Yi-gang’ın Muhafız’ı yenebileceği belirsizdi. Yenebilse bile, bir kargaşaya neden olurdu.

O, buraya Muhafız’la savaşmak için gelmemişti.

Habercinin yakında döneceğini düşünerek Yi-gang daha fazla hareket etmemeye karar verdi.

「Yine de, neden tekrar onunla konuşmayı denemiyorsun?」

‘Daha önce bir cevap gelmemişti.’

「Samimiyetin cenneti hareket ettirdiğini söylerler. Neden bir kez daha sormayı denemiyorsun?」

Yani kaybedecek bir şey yoktu.

“Affedersiniz, beni duyabiliyor musunuz?”

“...”

“Ben buraya kavga etmeye gelmedim.”

“...”

“Söylediklerimi anlayabiliyorsanız bari başınızı sallayın.”

“...”

Hala bir cevap gelmedi.

Duvara konuşuyormuş gibi hissettiğinden Yi-gang içten içe konuşmaktan vazgeçti.

“...Koruyucu.”

İşte o alçak fısıltı anındaydı.

Muhafızın bakışları Yi-gang’ın yüzüne sabitlendi ve daha önceki kambur duruşu normale döndü.

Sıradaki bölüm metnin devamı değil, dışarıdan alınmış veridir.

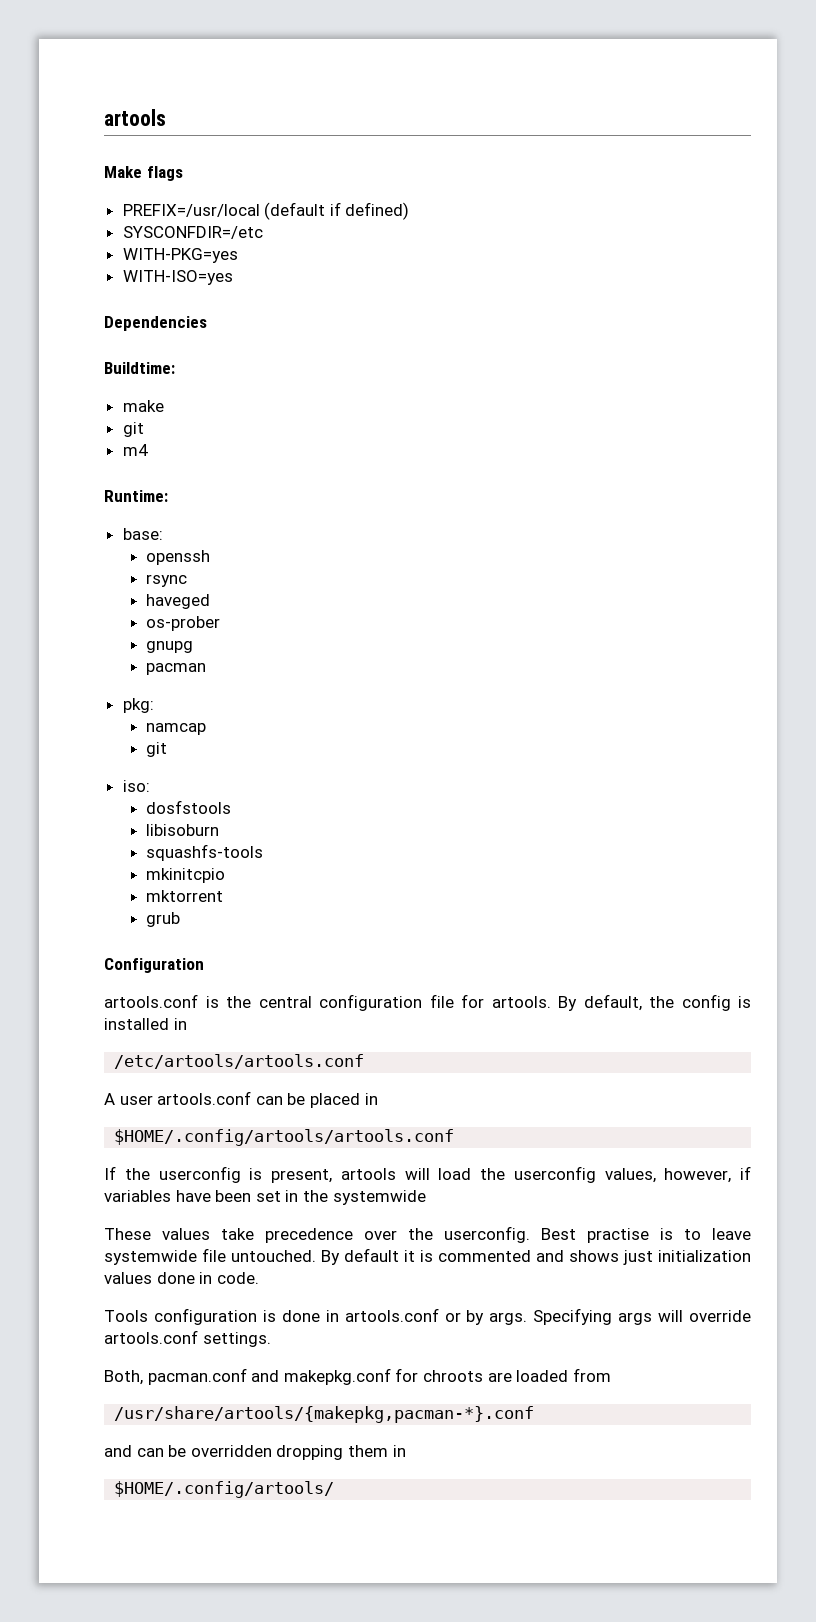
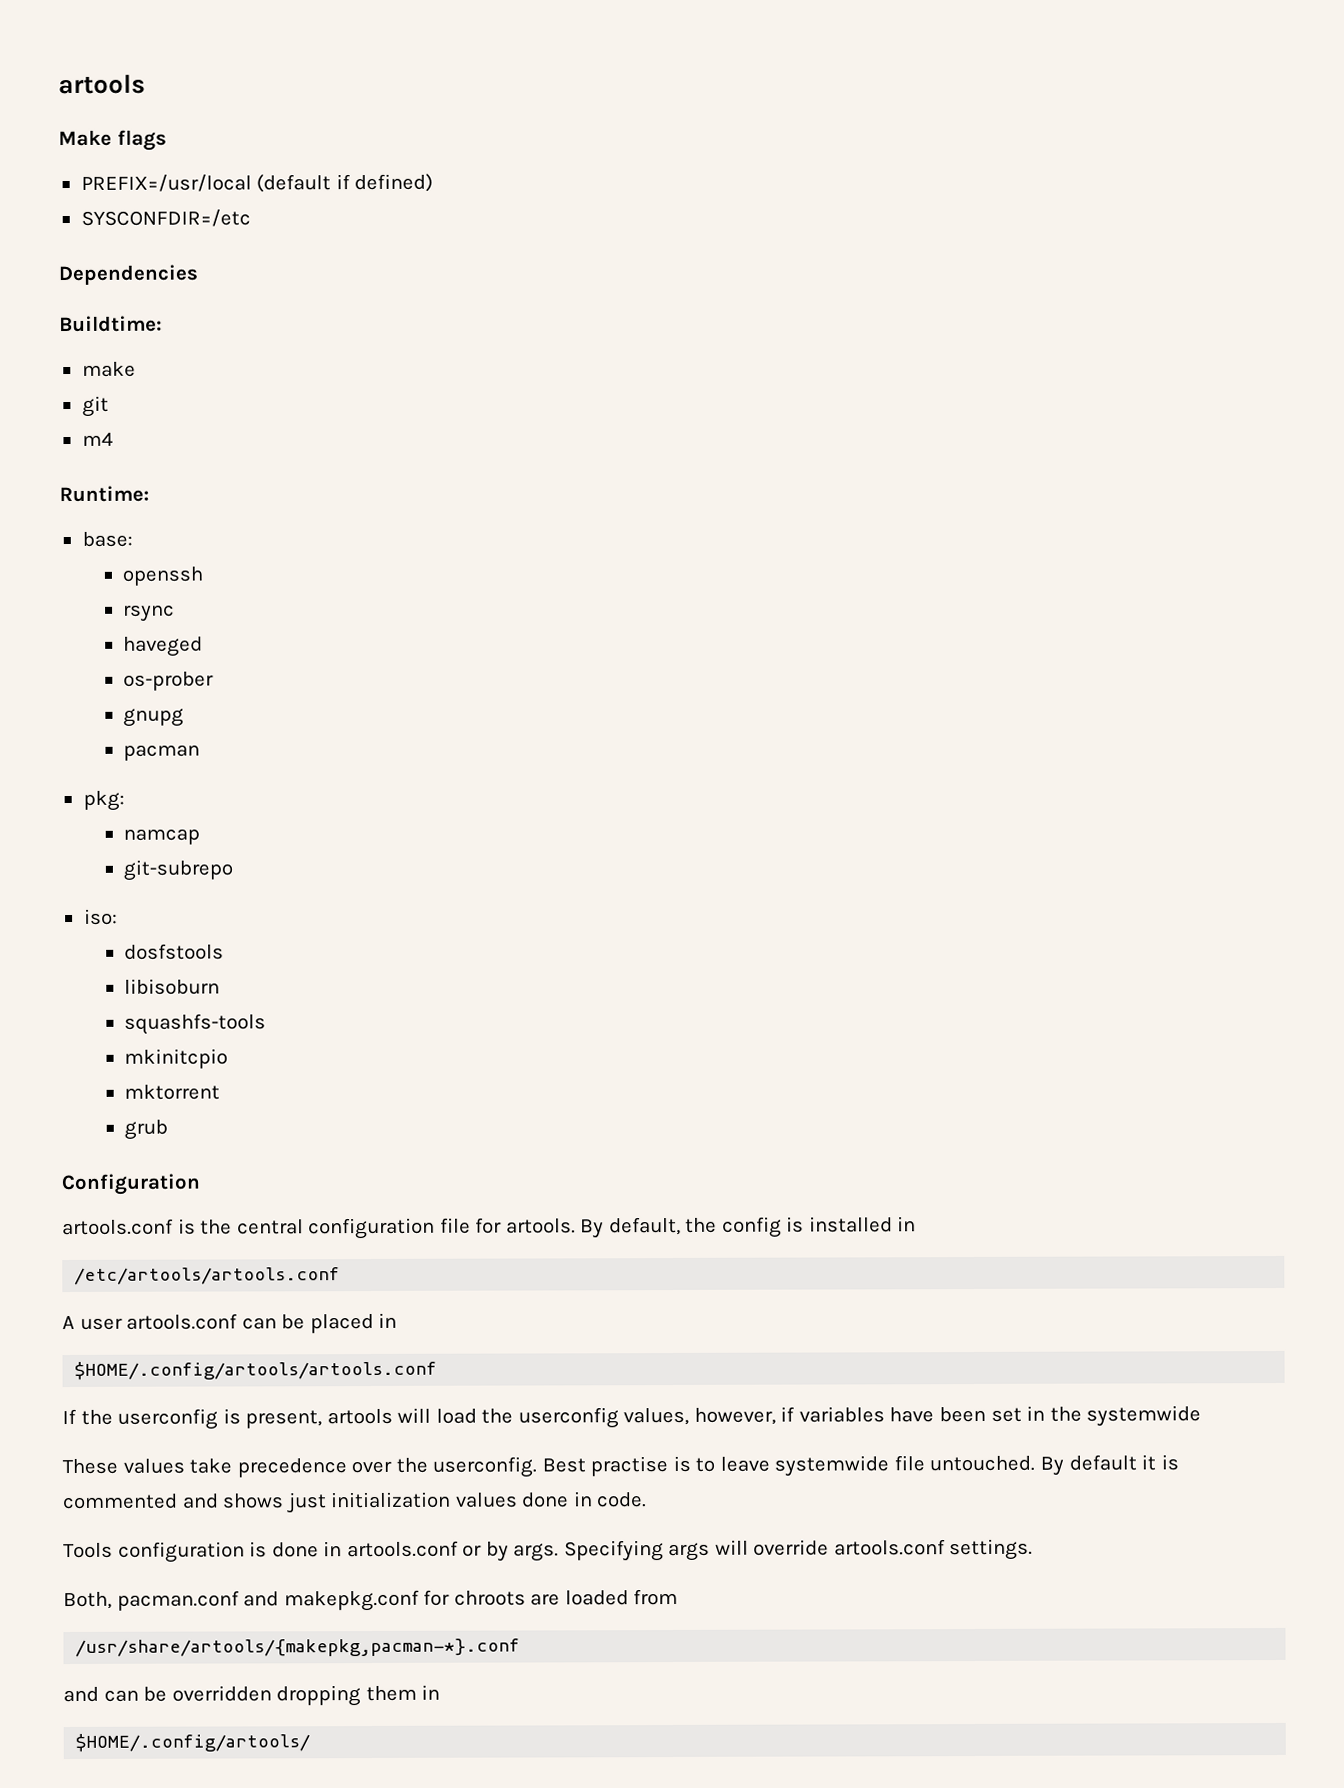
- WITH-PKG=yes
- WITH-ISO=yes
  namcap
- git
+ git-subrepo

Sanki bir anda bütün düşmanlıklar çekilmiş gibiydi.

“Hmm...!”

‘Bu nedir?’

Acaba bir şey mi hissetmişti?

Yi-gang ve Zhang Sanfeng bunu fark etmemişti ama Muhafız’ın tepkisi doğaldı.

İmparatoru baygın haldeyken koruyabilme yeteneği tamamen güçlü bir büyünün etkisinden kaynaklanıyordu.

İmparatorun kanına karşılık veren, Muhafız’ı onu korumaya ve takip etmeye zorlayan bir büyüdü ve bu Yi-gang için de geçerliydi.

Yi-gang’ın kendisi farkında olmasa da, annesinden dolayı imparatorluk ailesinin kanını taşıyordu.

Muhafız, Yi-gang’ın içindeki imparatorluk kanına karşılık vererek, geçici olarak gardını düşürdü.

Ancak Yi-gang henüz bu altta yatan sebebin farkında değildi.

“İçeri geliyorum.”

Elçi kapının dışından varlığını belli ediyordu.

Yi-gang’ın vücudu yıldırım gibi hızlandı.

Yo Myung-sa.

Yedi Büyük Ölümsüz’ün beşincisi.

Bir şamanın çocuğuydu.

Oldukça ünlü bir şamanın kızı olarak dünyaya gelen bu kadın açlıktan ölmedi ama sıradan bir hayat da yaşamadı.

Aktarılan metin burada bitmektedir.